I am going crazy, unsure what to do. I haven't been able to find a job since last July when I closed my business and the burden of the mortgage has fallen on my wife, she earns enough income to pay the mortgage, food and utility bills, otherwise we are debt free.

All of her work/girlfriends are all in negative marriage situations and all of her single girlfriends are all negative about men. Her sister is a Twin and never married and only in three short relationships in the 11-years that I have know her.

My wife recently has begun getting braces on her teeth, starting working out every morning (hasn't done this in 11 years), has never cooked me dinner or went food shopping, I have done all that , this week she has decided to cook me dinner two days in a row.

I am confused and shattered by this. I am very warm, sensual and sexual and she has resisted all contact with me for the last three weeks.

I work hard at another business that doesn't bring in much in income at this time, but its growing. My best friend believes she is now at the point where she wants to be on her own and not cater to anyone, but she never catered to me, I did everything but clean the house.

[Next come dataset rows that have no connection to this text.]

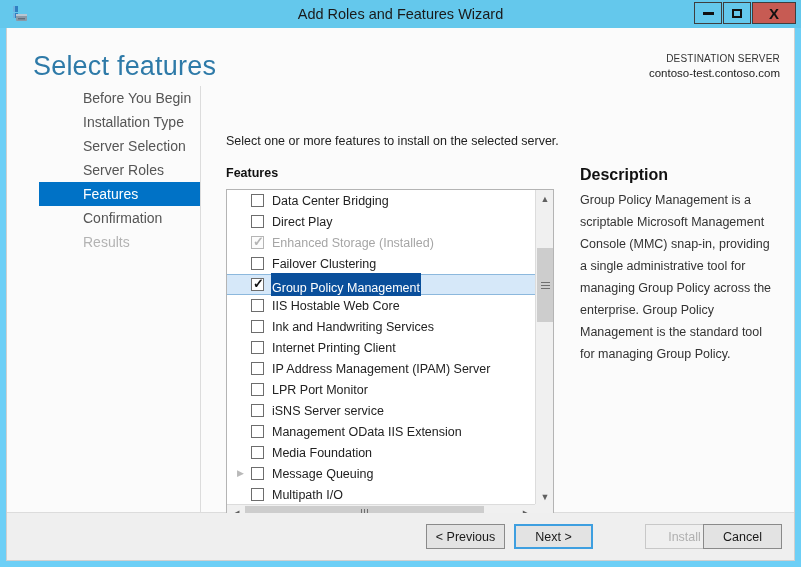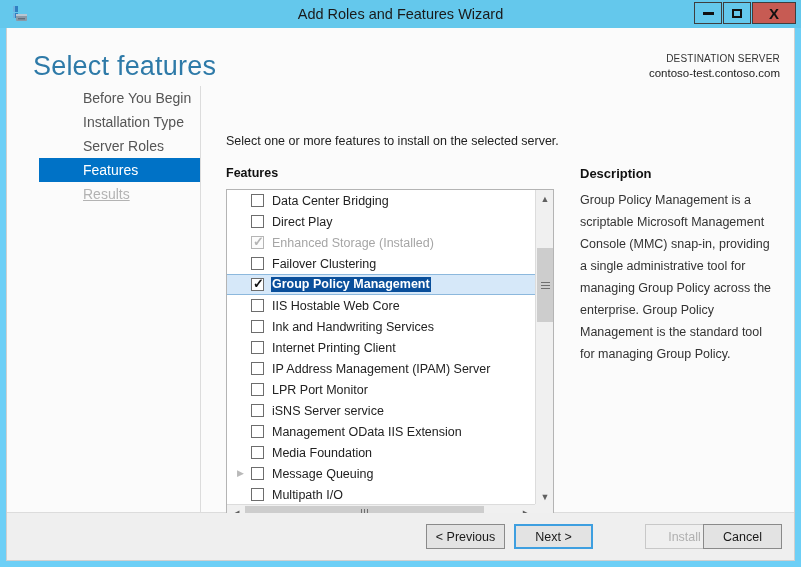--- a/index.html
+++ b/index.html
@@ -156,21 +156,20 @@
     cursor: default;
     white-space: nowrap;
     margin-left: 32px;
   }
   .nav-item.active {
     background: #0072c6;
     color: #ffffff;
   }
   .nav-item.disabled {
     color: #b3b3b3;
-    text-decoration: underline;
   }
 
   
   .main-pane {
     position: absolute;
     left: 194px; top: 58px;
     width: 593px;
     height: 426px;
   }
   .instruction {
@@ -183,21 +182,21 @@
   .section-label {
     position: absolute;
     left: 25px; top: 80px;
     font-size: 12.5px;
     color: #111;
     font-weight: bold;
   }
   .desc-label {
     position: absolute;
     left: 379px; top: 80px;
-    font-size: 13px;
+    font-size: 16px;
     color: #111;
     font-weight: bold;
   }
   .desc-body {
     position: absolute;
     left: 379px; top: 103px;
     width: 196px;
     font-size: 12.5px;
     color: #333;
     line-height: 22px;
@@ -269,23 +268,22 @@
   .cbox.disabled .tick { color: #b5b5b5; }
   .feat-label {
     font-size: 12.5px;
     color: #222;
     white-space: nowrap;
   }
   .feat-label.dim { color: #a6a6a6; }
   .feat-label.hl {
     background: #0a4f9b;
     color: #ffffff;
-    padding: 0 1px 1px 1px;
+    padding: 8px 1px 1px 1px;
     margin-left: -1px;
-    font-weight: bold;
   }
 
   
   .vscroll {
     position: absolute;
     right: 0; top: 0;
     width: 18px;
     height: 315px;
     background: #f0f0f0;
     border-left: 1px solid #dcdcdc;
@@ -448,22 +446,24 @@
 
       <div class="page-title">Select features</div>
       <div class="dest-block">
         <span class="dest-label">DESTINATION SERVER</span>
         <span class="dest-server">contoso-test.contoso.com</span>
       </div>
 
       <div class="sidebar" id="sidebar-list">
           <div class="nav-item"><span>Before You Begin</span></div>
           <div class="nav-item"><span>Installation Type</span></div>
+          <div class="nav-item"><span>Server Selection</span></div>
           <div class="nav-item"><span>Server Roles</span></div>
           <div class="nav-item active"><span>Features</span></div>
+          <div class="nav-item"><span>Confirmation</span></div>
           <div class="nav-item disabled"><span>Results</span></div>
         </div>
 
       <div class="main-pane">
         <div class="instruction">Select one or more features to install on the selected server.</div>
         <div class="section-label">Features</div>
         <div class="desc-label">Description</div>
         <div class="desc-body">Group Policy Management is a scriptable Microsoft Management Console (MMC) snap-in, providing a single administrative tool for managing Group Policy across the enterprise. Group Policy Management is the standard tool for managing Group Policy.</div>
 
         <div class="listbox">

My friend says to let her go her own way and don't fight it.

Confused???

Joe


----------



## hoping (Sep 28, 2009)

it sounds to me like she is probably getting a lot of negative influence form her friends and family and perhaps the money situation is not helping... perhaps you should focus your free time on finding a better pay check so you can relieve some of the burden she's feeling. that might help. and also, wine and dine her (not expensive, but next itme you are home cooking diner for her, make it a special one. you know, her favorite food, low lights and candles, fresh flowers and useing the "good dishes") show her that you know she's special. then, when she goes and tels her "friends" that her ____ husband did this last night (my wifes friend talk bad about men.... [fill in the blank] is for however she has started addressing you to them, i am sure it's probably not [loving] at least not at the moment) they will respond by saying how they wish they could find some one who would do that for them....

just a thought....

oh and as far as the touch goes... no feeling=no touch, women are emotional beings... [emotions=touch] work on getting her back emotionally and the physical might follow


----------



## recent_cloud (Apr 18, 2009)

it may just be the midlife 'is this all there is to my life' crisis.

maybe you should show her there's a whole lot more to life 'out there'.

it's time to celebrate, investigate, dance, sing, laugh, and love.

the world is a huge place full of amazing places and fantastic adventures.

i'm certain there are some in your back yard.

find them and share them with her

:noel::yay::bounce::yay::noel:
:allhail:
:noel::yay::bounce::yay::noel:


----------



## dobo (Jun 30, 2009)

There's someone else or someone else she is interested in? The working out and such might be an indication...

Does she plan on moving back to Philly with you? IOW, is there any discussion of divorce?

Would she be willing to go to a counselor with you? 

I don't think it is fair that she won't give you an indication why she fell out of love with you. But maybe she doesn't quite know herself.

It might be more constructive to ask her what she would like you to do differently.


----------